As it turned out, Ames had received $2.5 million from the Russians since 1985. It was a measure of the value of his information. Never before in U.S. history had any known spy received anywhere near that sum. The closest figure was the $1 million received by Navy warrant officer John A. Walker Jr., who collected the money over an eighteen-year period. Ames collected more than twice as much in just over eight years.
In all, Ames betrayed more than a hundred CIA operations and wiped out the CIA's assets in Moscow. The Soviets executed ten of their own and sent others to prison. Ames not only compromised current assets, he impaired the ability of the agency to recruit new assets for years to come. Aware of how negligent the CIA had been in protecting its own agents, any potential recruit would have to think twice about cooperating with it. Despite the damage, because Ames did not have access to all records, the CIA's Soviet assets based in other countries remained intact.
On the morning of February 21, 1994, FBI agents arranged to have a CIA counternarcotics official ask Ames to come to CIA headquarters. As Ames drove his Jaguar to Langley, Agent Michael Donner followed him and turned on a flashing red light that sat on his dashboard. He turned on his siren. Ames stopped a few feet short of a SWAT truck that was driving in front of him. Gun in hand, Donner raced to the driver's side. Ames rolled down his window, and Donner held up his badge and pulled a Benson & Hedges cigarette from Ames' lips.
"FBI," he said. "You're under arrest."
Donner opened the door and yanked Ames into the street.
"For what?" Ames yelled. "For what?"
"For espionage," Donner said. "Put your hands on the roof of your car."

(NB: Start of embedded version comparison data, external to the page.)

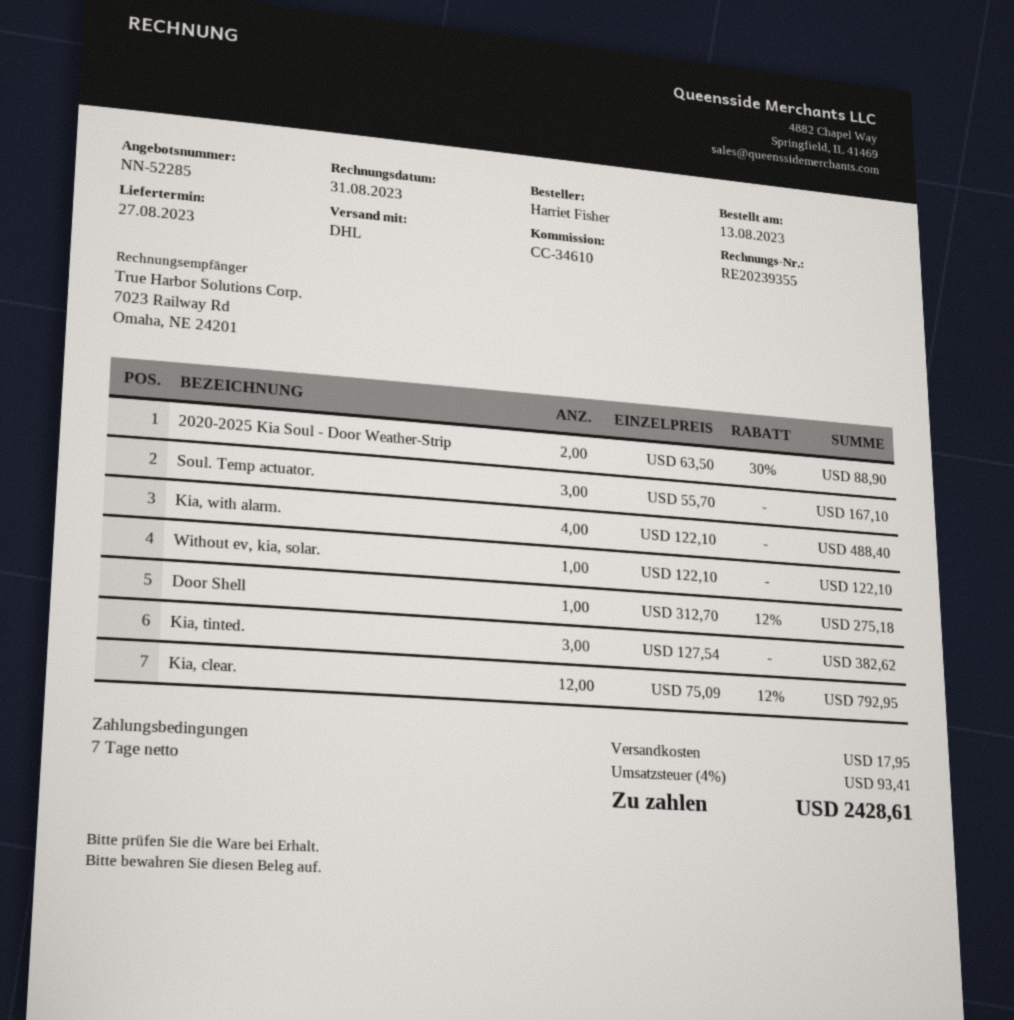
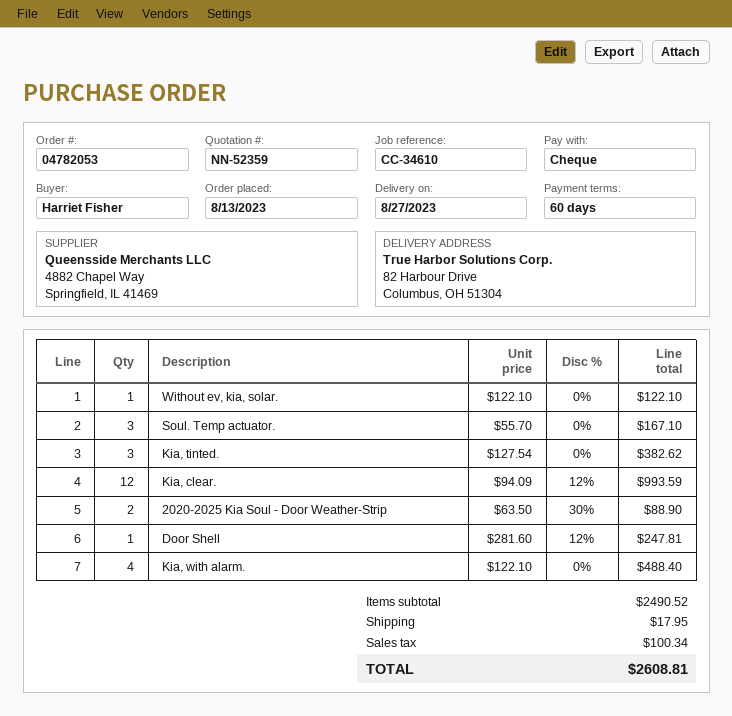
quote number: NN-52285 -> NN-52359
payment terms: 7 days -> 60 days
Door Shell: 1 x 312.70 - 12% = 275.18 -> 1 x 281.60 - 12% = 247.81
Kia, clear.: 12 x 75.09 - 12% = 792.95 -> 12 x 94.09 - 12% = 993.59
tax: 93.41 -> 100.34
total: 2428.61 -> 2608.81

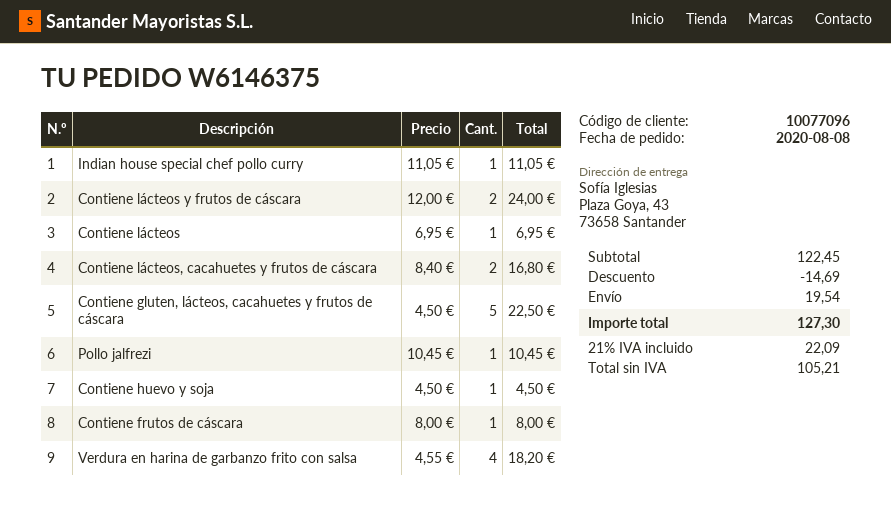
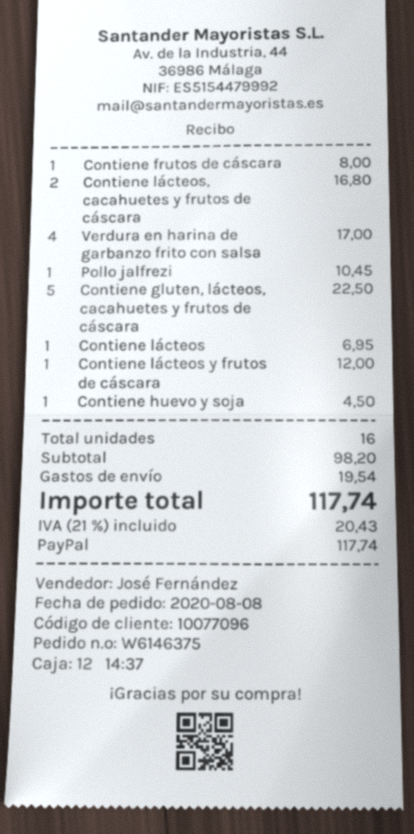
Indian house special chef pollo curry: 1 for 11.05 -> none
Contiene lácteos y frutos de cáscara: 2 for 24.00 -> 1 for 12.00
Verdura en harina de garbanzo frito con salsa: 4 for 18.20 -> 4 for 17.00
subtotal: 122.45 -> 98.20
discount: 14.69 -> none
tax: 21% = 22.09 -> 21% = 20.43
total: 127.30 -> 117.74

"What!" Ames cried. "This is unbelievable. Unbelievable!"
In return for Ames' plea, John L. Martin, the Justice Department's chief spy prosecutor, agreed to recommend a much lower sentence for Ames' wife. Both defendants agreed to be debriefed by the government and undergo polygraph tests on the truthfulness of their statements. On April 28, 1994, Ames and his wife pled guilty. After Ames cooperated, he got life without parole. Rosario was sentenced to five years and three months in jail.
It was a victory not only for the FBI but for Martin, who presided over espionage prosecutions for twenty-five years and had always fought the CIA's penchant for covering up its embarrassments by fighting prosecutions of spies. Instead, the CIA would offer to make them double agents or even to pay them off if they would keep quiet, thereby granting them immunity from prosecution and avoiding a public trial.